Benita Martínez Pastoriza de Castro. Amante de Sarmiento. Dió a luz a Dominguito, hijo natural de Sarmiento, según algunas fuentes.

Martínez Pastoriza

                                          Por último, fue su gran amigo Dalmacio Velez Sarfield, quien le abrió las puertas de Buenos Aires en términos políticos. Domingo Sarmiento, abrió la puerta del dormitorio de Aurelia Velez Sarfield. Sí, se enamoró perdidamente de la hija de su mejor amigo, y tuvo una relación intensa, aún cuando después de casarse con su primo.
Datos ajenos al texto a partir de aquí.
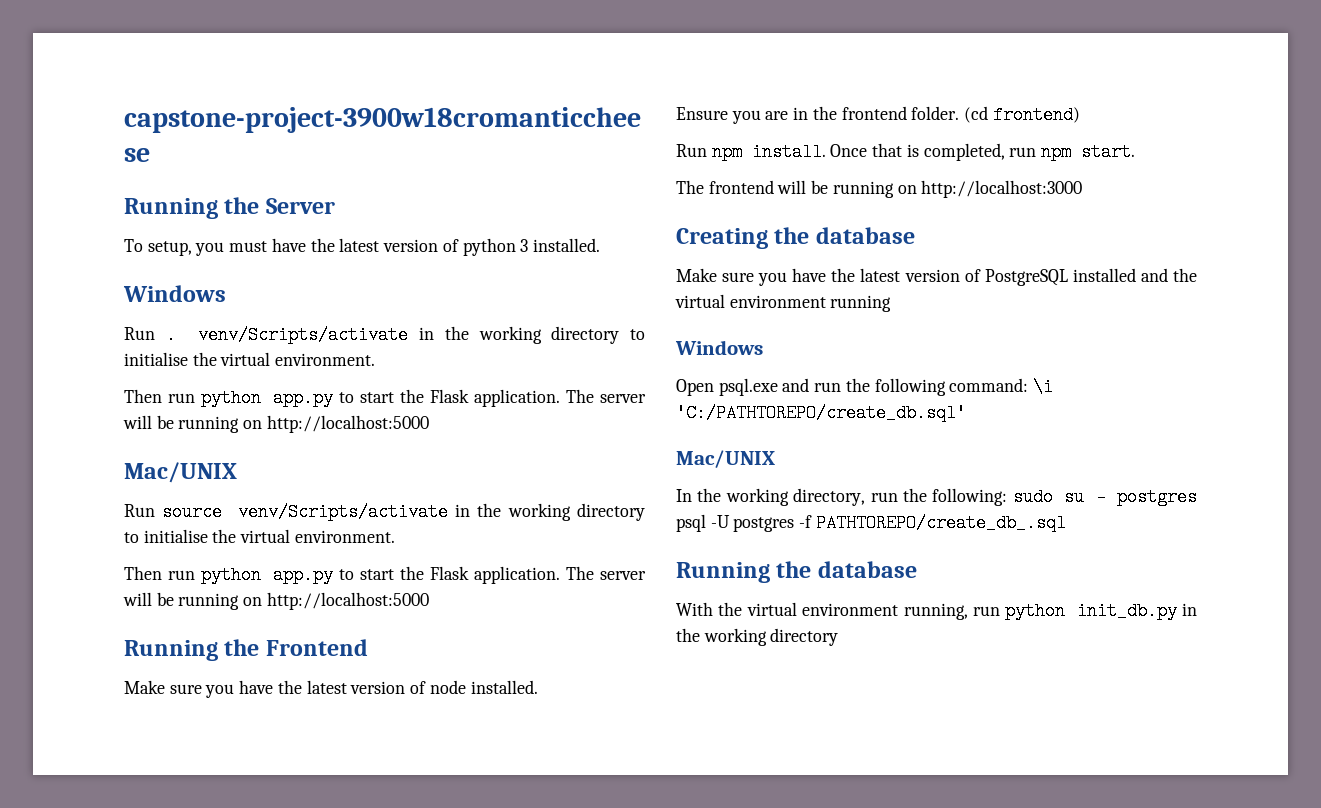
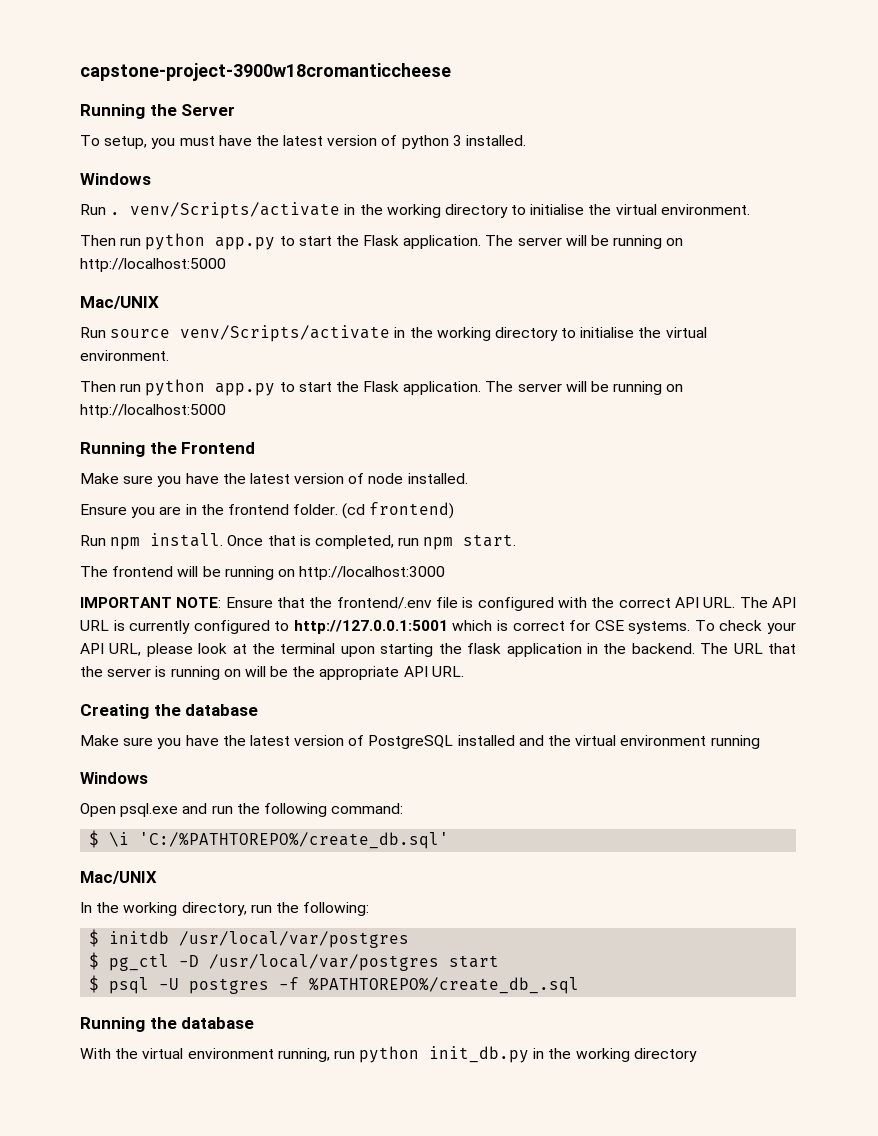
+ IMPORTANT NOTE: Ensure that the frontend/.env file is configured with the correct API URL. The API URL is currently configured to http://127.0.0.1:5001 which is correct for CSE systems. To check your API URL, please look at the terminal upon starting the flask application in the backend. The URL that the server is running on will be the appropriate API URL.
- Open psql.exe and run the following command: \i 'C:/PATHTOREPO/create_db.sql'
+ Open psql.exe and run the following command:
+ $ \i 'C:/%PATHTOREPO%/create_db.sql'
- In the working directory, run the following: sudo su - postgres psql -U postgres -f PATHTOREPO/create_db_.sql
+ In the working directory, run the following:
+ $ initdb /usr/local/var/postgres
+ $ pg_ctl -D /usr/local/var/postgres start
+ $ psql -U postgres -f %PATHTOREPO%/create_db_.sql

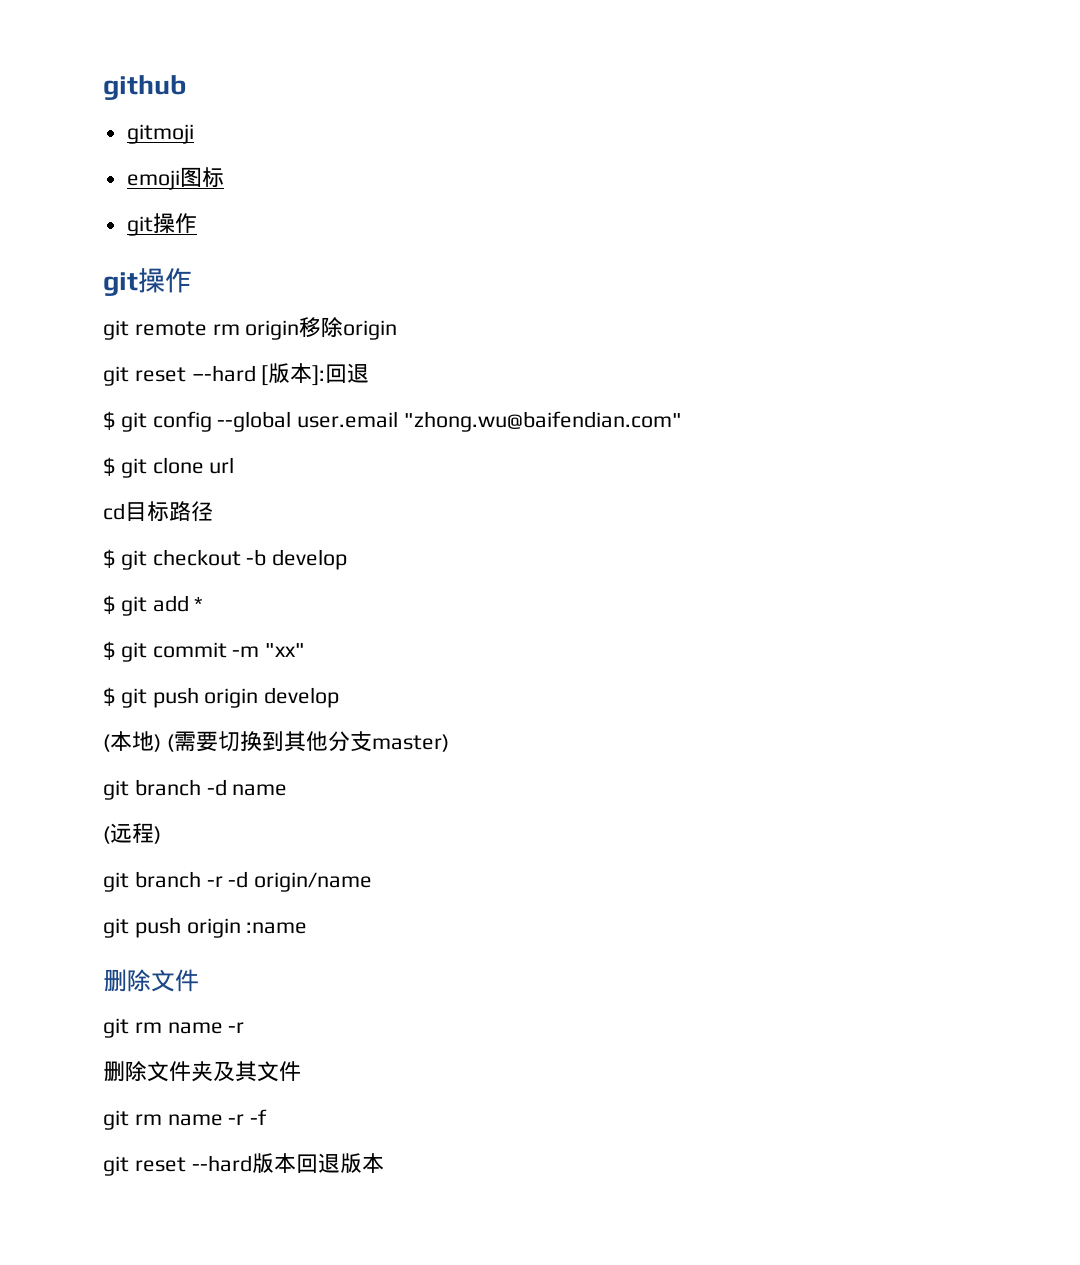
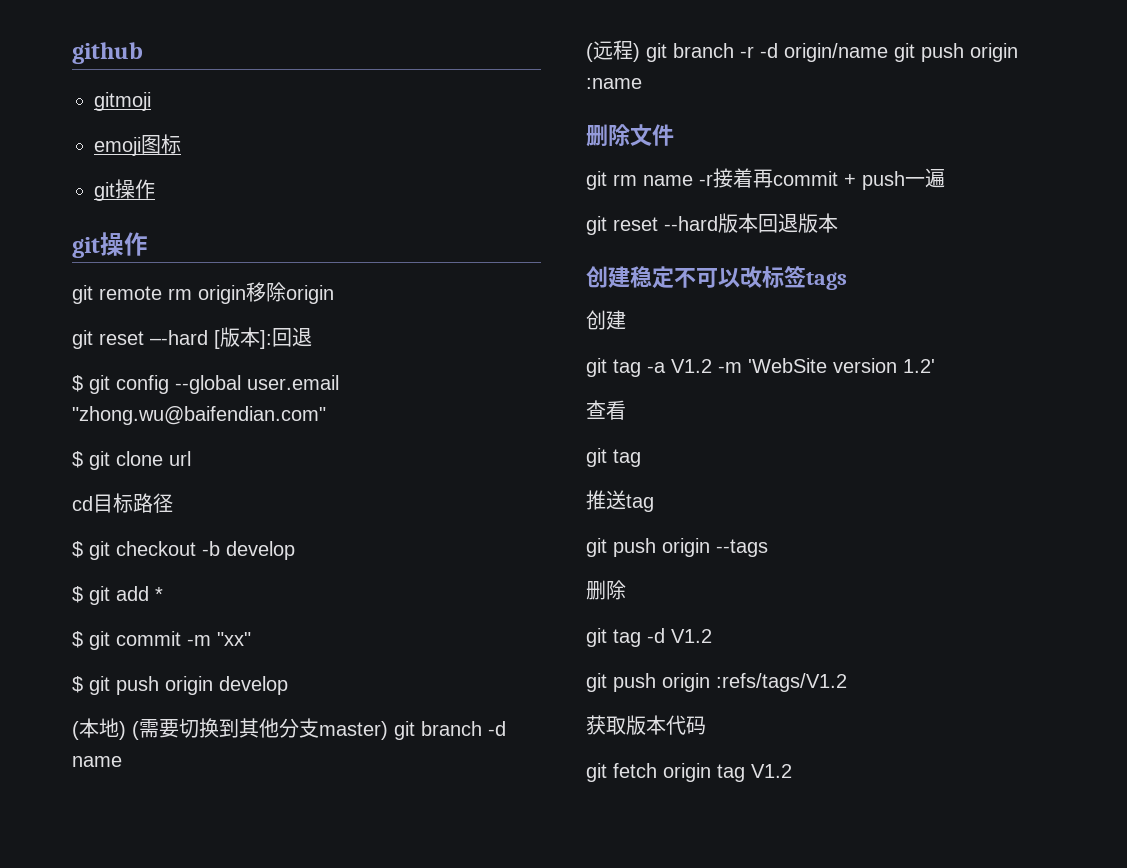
- (本地) (需要切换到其他分支master)
- git branch -d name
+ (本地) (需要切换到其他分支master) git branch -d name
- (远程)
- git branch -r -d origin/name
- git push origin :name
+ (远程) git branch -r -d origin/name git push origin :name
  删除文件
- git rm name -r
- 删除文件夹及其文件
- git rm name -r -f
+ git rm name -r接着再commit + push一遍
+ 创建稳定不可以改标签tags
+ 创建
+ git tag -a V1.2 -m 'WebSite version 1.2'
+ 查看
+ git tag
+ 推送tag
+ git push origin --tags
+ 删除
+ git tag -d V1.2
+ git push origin :refs/tags/V1.2
+ 获取版本代码
+ git fetch origin tag V1.2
Como vemos, Sarmiento no tenía pruritos, ni reparos morales a la hora de amar, lejos de la formalidad y seriedad presentada en la escuela.

FUENTES:

-Sarmiento D. Obras Completas. T.XII. Ed. Univ. La Matanza. Buenos Aires. 2001.

-Sarmiento. D. Recuerdos de Provincia. Ed. Sol 90. Buenos Aires. 2001.

Mizraje, G. Argentinas de Rosas a Perón. Ed. Biblos. Buenos Aires. 1999.